Work instruction:
What follows is a set of entries. Give them again exactly, without the pictures.

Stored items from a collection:
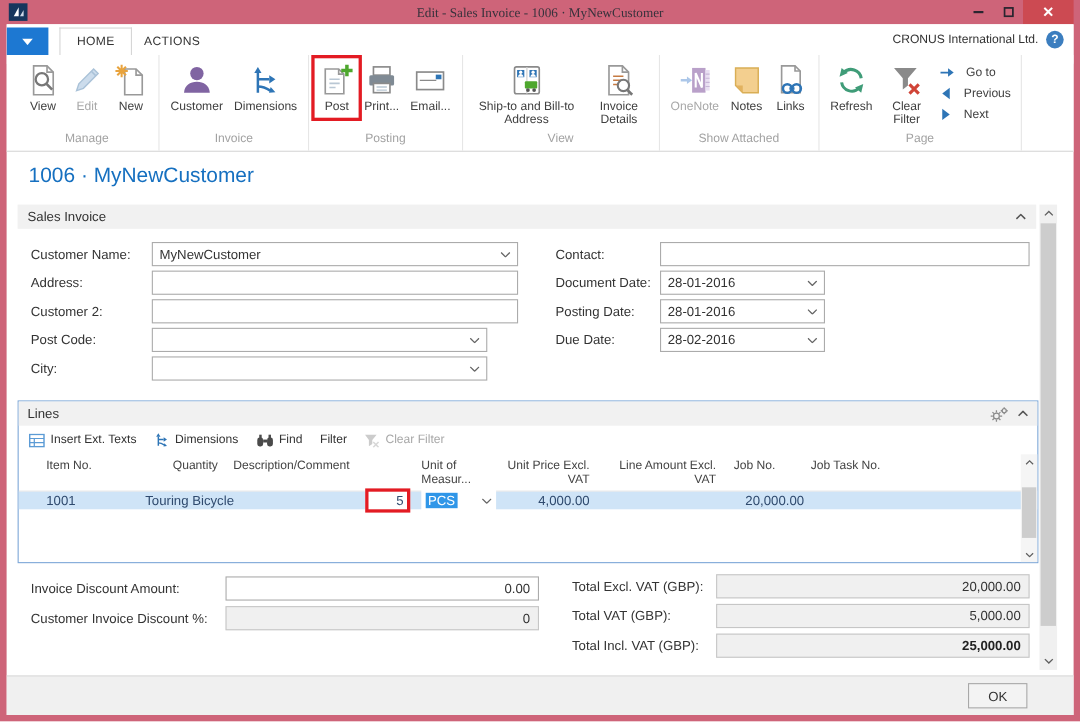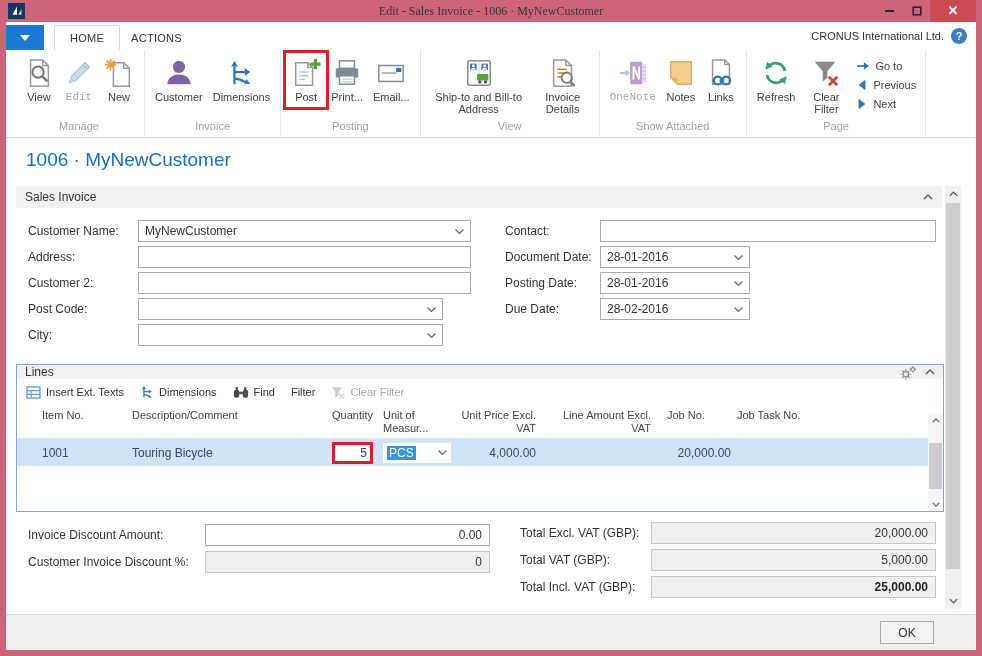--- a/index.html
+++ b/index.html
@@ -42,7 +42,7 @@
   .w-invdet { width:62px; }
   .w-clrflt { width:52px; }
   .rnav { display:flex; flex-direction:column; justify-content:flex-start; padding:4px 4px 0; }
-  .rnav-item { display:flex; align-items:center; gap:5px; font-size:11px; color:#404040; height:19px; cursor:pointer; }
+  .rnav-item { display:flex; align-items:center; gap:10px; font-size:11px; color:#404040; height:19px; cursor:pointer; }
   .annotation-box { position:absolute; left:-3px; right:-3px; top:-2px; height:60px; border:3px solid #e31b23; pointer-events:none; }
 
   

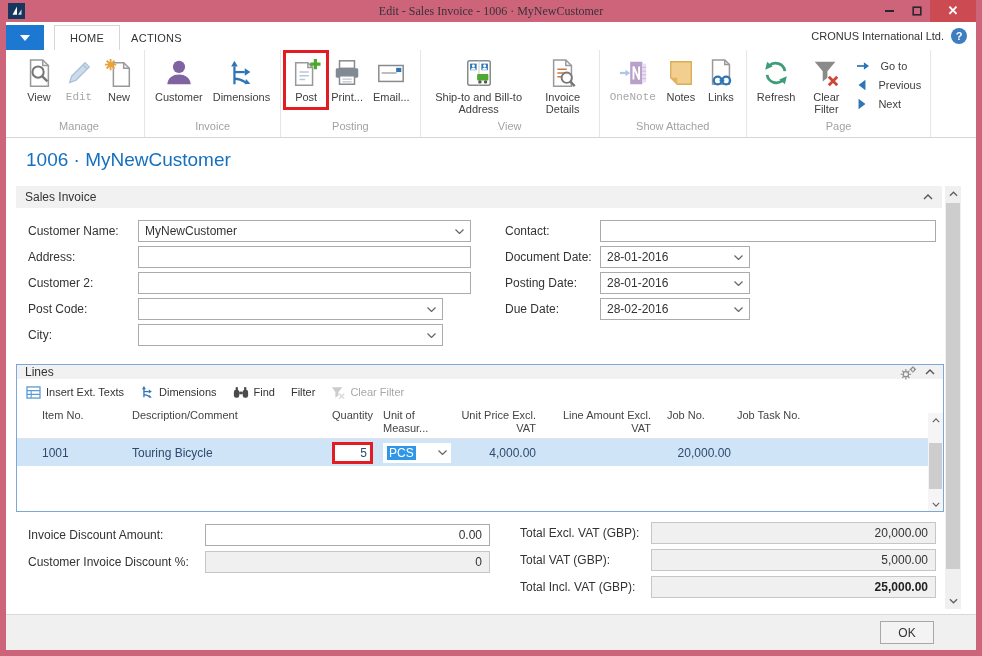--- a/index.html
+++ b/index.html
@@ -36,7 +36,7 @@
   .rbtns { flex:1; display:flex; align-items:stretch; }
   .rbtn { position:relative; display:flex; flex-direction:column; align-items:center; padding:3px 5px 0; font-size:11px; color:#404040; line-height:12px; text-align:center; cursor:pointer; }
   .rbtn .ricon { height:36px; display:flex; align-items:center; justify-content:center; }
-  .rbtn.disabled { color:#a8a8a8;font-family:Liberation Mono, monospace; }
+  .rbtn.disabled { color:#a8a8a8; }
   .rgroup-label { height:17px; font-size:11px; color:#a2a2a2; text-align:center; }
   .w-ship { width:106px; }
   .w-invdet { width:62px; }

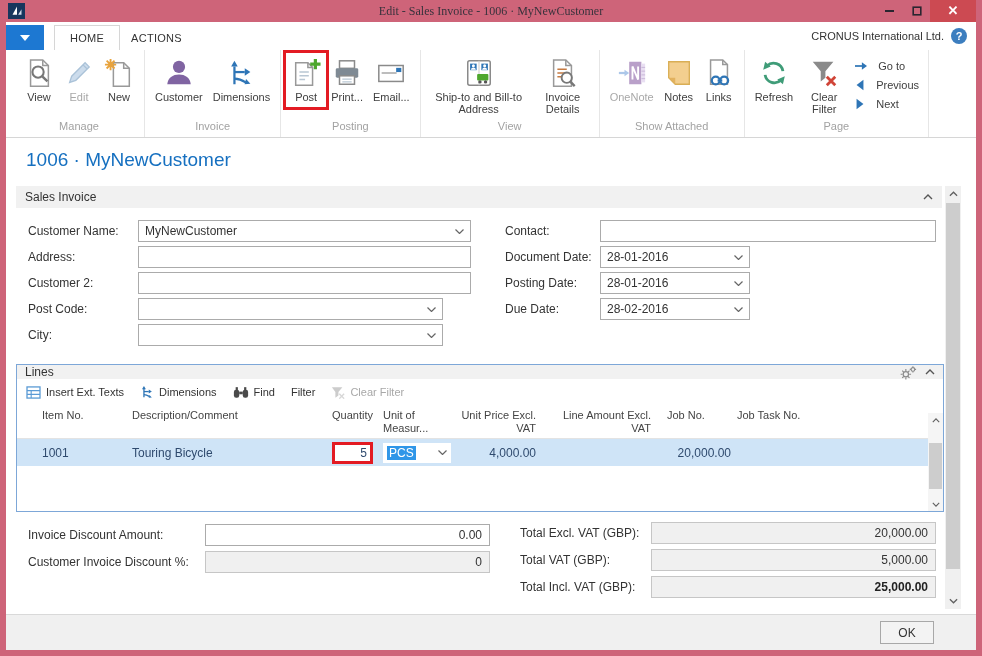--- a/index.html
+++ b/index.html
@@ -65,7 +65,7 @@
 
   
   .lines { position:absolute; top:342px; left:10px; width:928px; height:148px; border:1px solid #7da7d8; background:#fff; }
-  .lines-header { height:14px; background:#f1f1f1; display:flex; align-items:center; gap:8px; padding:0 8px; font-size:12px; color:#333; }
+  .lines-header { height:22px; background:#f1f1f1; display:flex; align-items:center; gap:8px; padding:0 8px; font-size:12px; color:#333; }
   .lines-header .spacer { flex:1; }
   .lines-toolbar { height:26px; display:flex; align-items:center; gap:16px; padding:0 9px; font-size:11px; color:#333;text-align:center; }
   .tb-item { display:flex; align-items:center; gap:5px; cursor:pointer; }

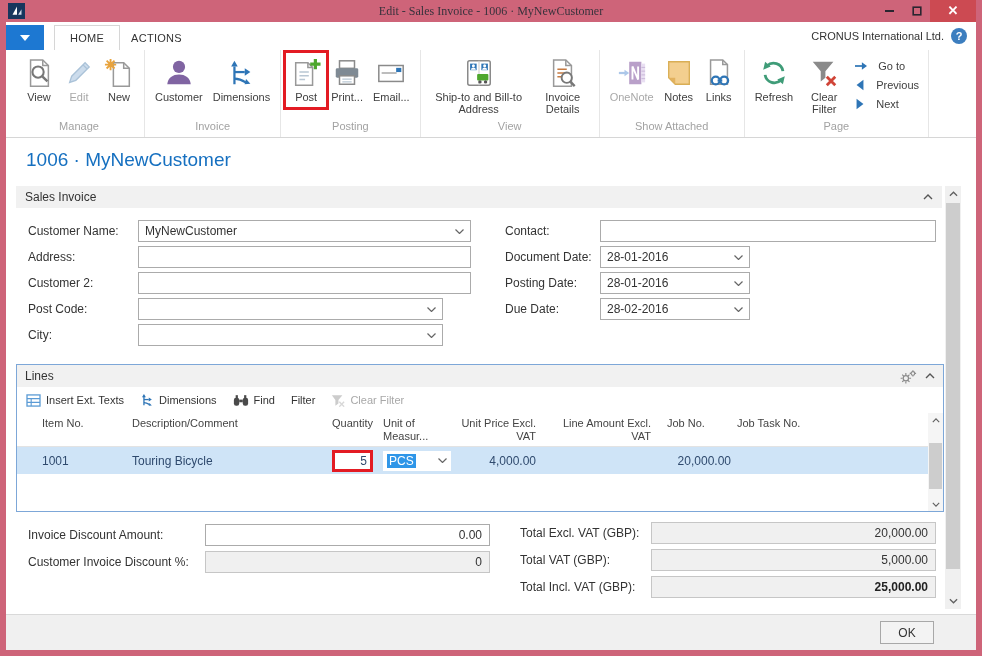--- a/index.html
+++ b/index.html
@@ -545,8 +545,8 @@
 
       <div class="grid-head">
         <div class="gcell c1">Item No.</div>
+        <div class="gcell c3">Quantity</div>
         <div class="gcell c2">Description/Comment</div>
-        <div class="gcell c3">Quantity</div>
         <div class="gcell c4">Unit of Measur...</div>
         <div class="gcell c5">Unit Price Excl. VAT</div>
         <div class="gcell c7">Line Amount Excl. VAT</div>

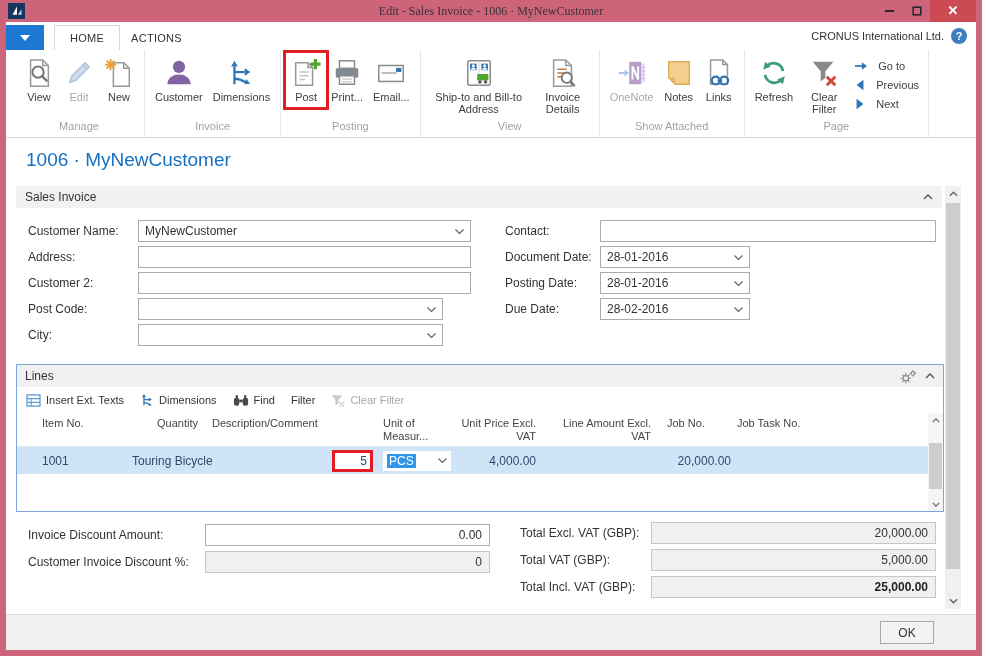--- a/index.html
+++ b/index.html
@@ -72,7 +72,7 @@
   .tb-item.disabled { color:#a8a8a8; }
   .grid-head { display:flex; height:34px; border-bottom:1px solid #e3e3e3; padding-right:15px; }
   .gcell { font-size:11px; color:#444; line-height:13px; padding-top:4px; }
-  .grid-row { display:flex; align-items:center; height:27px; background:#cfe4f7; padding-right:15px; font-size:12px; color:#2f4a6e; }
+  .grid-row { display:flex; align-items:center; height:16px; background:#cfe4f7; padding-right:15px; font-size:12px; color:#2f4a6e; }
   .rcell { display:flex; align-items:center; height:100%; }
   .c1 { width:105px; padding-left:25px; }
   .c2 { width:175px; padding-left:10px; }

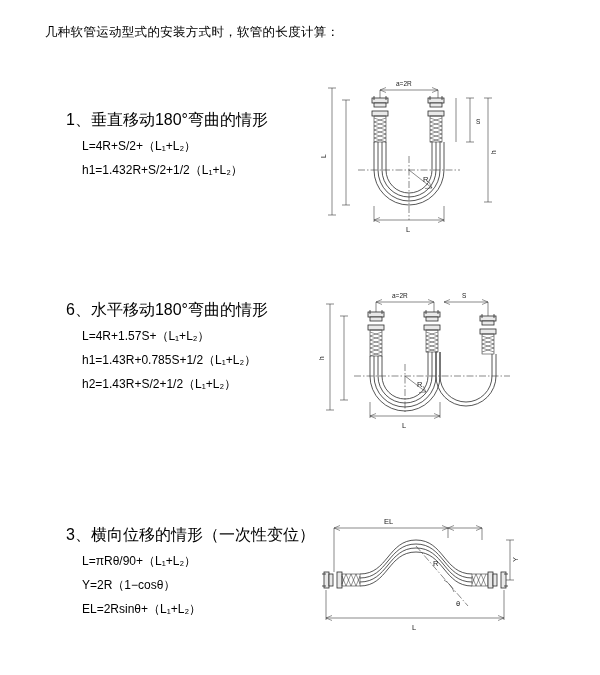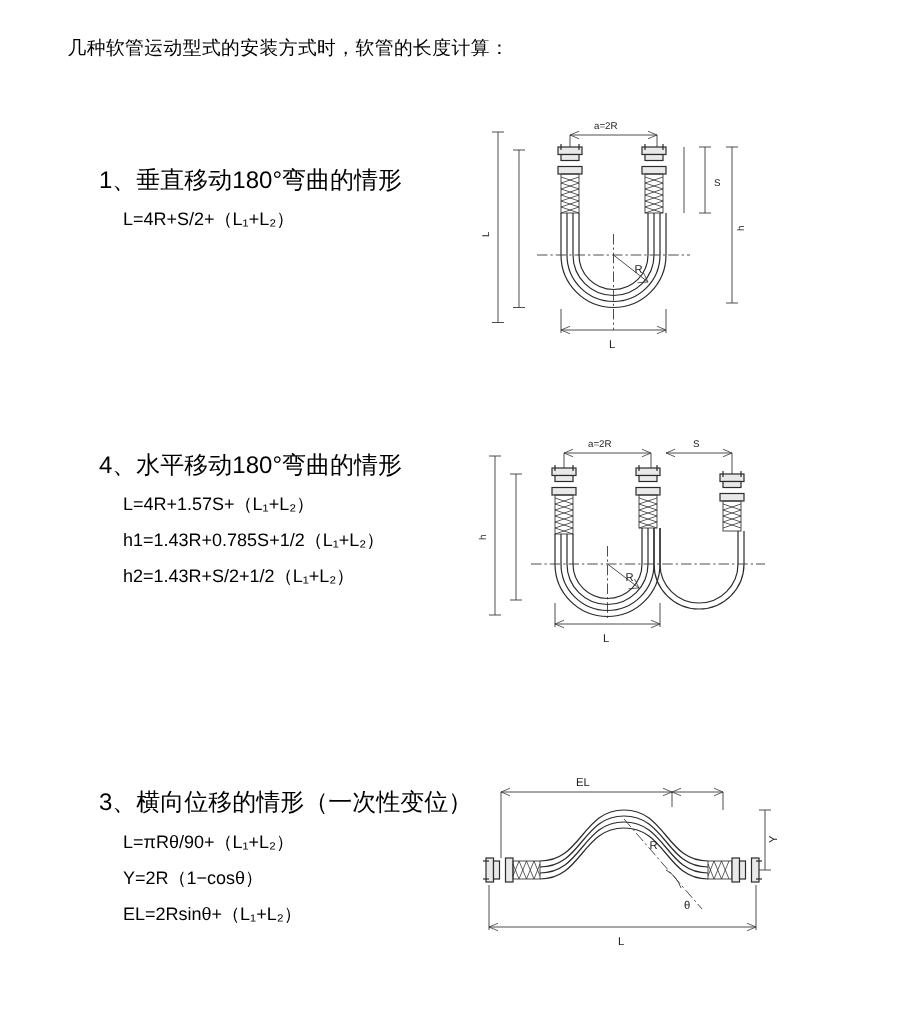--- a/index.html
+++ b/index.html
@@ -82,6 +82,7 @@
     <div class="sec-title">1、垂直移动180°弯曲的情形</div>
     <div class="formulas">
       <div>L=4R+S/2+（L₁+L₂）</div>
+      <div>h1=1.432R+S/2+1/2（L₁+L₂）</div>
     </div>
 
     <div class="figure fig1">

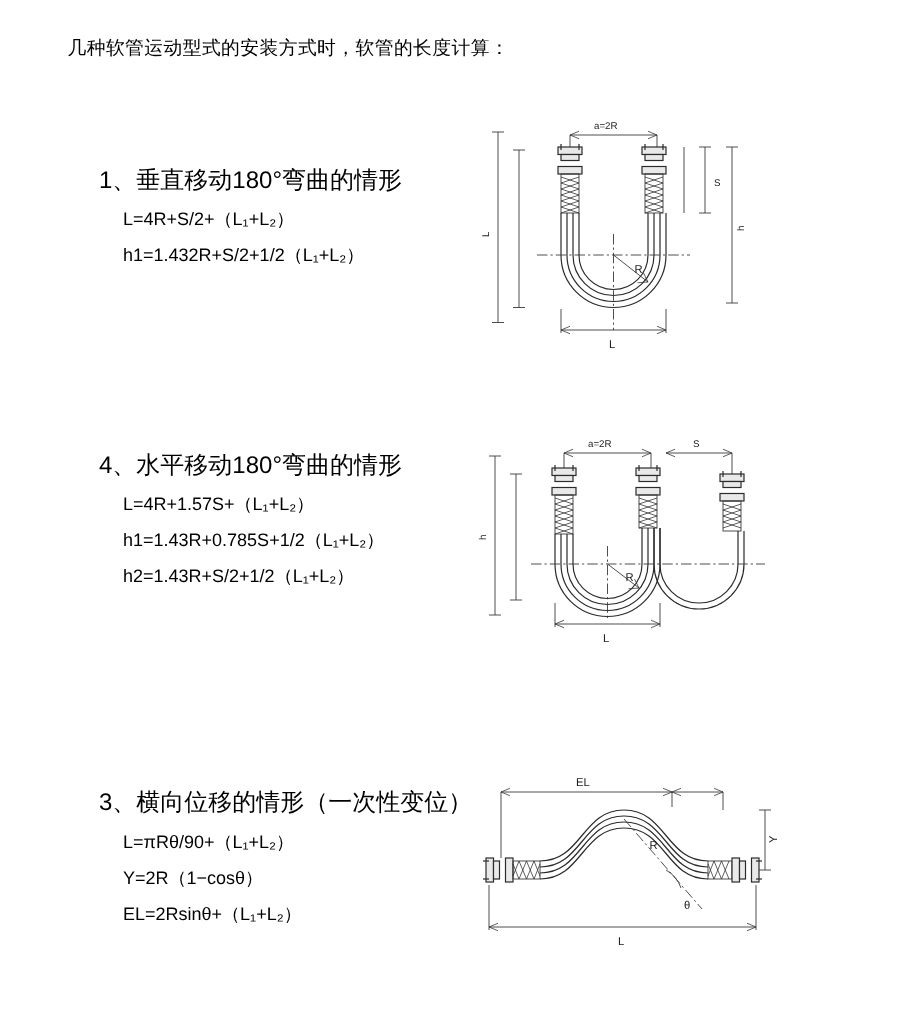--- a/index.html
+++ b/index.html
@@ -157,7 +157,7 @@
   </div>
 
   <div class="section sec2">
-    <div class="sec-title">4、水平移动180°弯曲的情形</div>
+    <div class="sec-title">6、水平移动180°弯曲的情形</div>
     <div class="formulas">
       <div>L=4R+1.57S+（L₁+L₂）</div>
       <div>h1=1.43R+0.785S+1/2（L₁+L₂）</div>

Written solution:
--- a/index.html
+++ b/index.html
@@ -42,7 +42,7 @@
   .w-invdet { width:62px; }
   .w-clrflt { width:52px; }
   .rnav { display:flex; flex-direction:column; justify-content:flex-start; padding:4px 4px 0; }
-  .rnav-item { display:flex; align-items:center; gap:5px; font-size:11px; color:#404040; height:19px; cursor:pointer; }
+  .rnav-item { display:flex; align-items:center; gap:10px; font-size:11px; color:#404040; height:19px; cursor:pointer; }
   .annotation-box { position:absolute; left:-3px; right:-3px; top:-2px; height:60px; border:3px solid #e31b23; pointer-events:none; }
 
   

--- a/index.html
+++ b/index.html
@@ -36,7 +36,7 @@
   .rbtns { flex:1; display:flex; align-items:stretch; }
   .rbtn { position:relative; display:flex; flex-direction:column; align-items:center; padding:3px 5px 0; font-size:11px; color:#404040; line-height:12px; text-align:center; cursor:pointer; }
   .rbtn .ricon { height:36px; display:flex; align-items:center; justify-content:center; }
-  .rbtn.disabled { color:#a8a8a8;font-family:Liberation Mono, monospace; }
+  .rbtn.disabled { color:#a8a8a8; }
   .rgroup-label { height:17px; font-size:11px; color:#a2a2a2; text-align:center; }
   .w-ship { width:106px; }
   .w-invdet { width:62px; }

--- a/index.html
+++ b/index.html
@@ -65,7 +65,7 @@
 
   
   .lines { position:absolute; top:342px; left:10px; width:928px; height:148px; border:1px solid #7da7d8; background:#fff; }
-  .lines-header { height:14px; background:#f1f1f1; display:flex; align-items:center; gap:8px; padding:0 8px; font-size:12px; color:#333; }
+  .lines-header { height:22px; background:#f1f1f1; display:flex; align-items:center; gap:8px; padding:0 8px; font-size:12px; color:#333; }
   .lines-header .spacer { flex:1; }
   .lines-toolbar { height:26px; display:flex; align-items:center; gap:16px; padding:0 9px; font-size:11px; color:#333;text-align:center; }
   .tb-item { display:flex; align-items:center; gap:5px; cursor:pointer; }

--- a/index.html
+++ b/index.html
@@ -545,8 +545,8 @@
 
       <div class="grid-head">
         <div class="gcell c1">Item No.</div>
+        <div class="gcell c3">Quantity</div>
         <div class="gcell c2">Description/Comment</div>
-        <div class="gcell c3">Quantity</div>
         <div class="gcell c4">Unit of Measur...</div>
         <div class="gcell c5">Unit Price Excl. VAT</div>
         <div class="gcell c7">Line Amount Excl. VAT</div>

--- a/index.html
+++ b/index.html
@@ -72,7 +72,7 @@
   .tb-item.disabled { color:#a8a8a8; }
   .grid-head { display:flex; height:34px; border-bottom:1px solid #e3e3e3; padding-right:15px; }
   .gcell { font-size:11px; color:#444; line-height:13px; padding-top:4px; }
-  .grid-row { display:flex; align-items:center; height:27px; background:#cfe4f7; padding-right:15px; font-size:12px; color:#2f4a6e; }
+  .grid-row { display:flex; align-items:center; height:16px; background:#cfe4f7; padding-right:15px; font-size:12px; color:#2f4a6e; }
   .rcell { display:flex; align-items:center; height:100%; }
   .c1 { width:105px; padding-left:25px; }
   .c2 { width:175px; padding-left:10px; }

--- a/index.html
+++ b/index.html
@@ -82,6 +82,7 @@
     <div class="sec-title">1、垂直移动180°弯曲的情形</div>
     <div class="formulas">
       <div>L=4R+S/2+（L₁+L₂）</div>
+      <div>h1=1.432R+S/2+1/2（L₁+L₂）</div>
     </div>
 
     <div class="figure fig1">

--- a/index.html
+++ b/index.html
@@ -157,7 +157,7 @@
   </div>
 
   <div class="section sec2">
-    <div class="sec-title">4、水平移动180°弯曲的情形</div>
+    <div class="sec-title">6、水平移动180°弯曲的情形</div>
     <div class="formulas">
       <div>L=4R+1.57S+（L₁+L₂）</div>
       <div>h1=1.43R+0.785S+1/2（L₁+L₂）</div>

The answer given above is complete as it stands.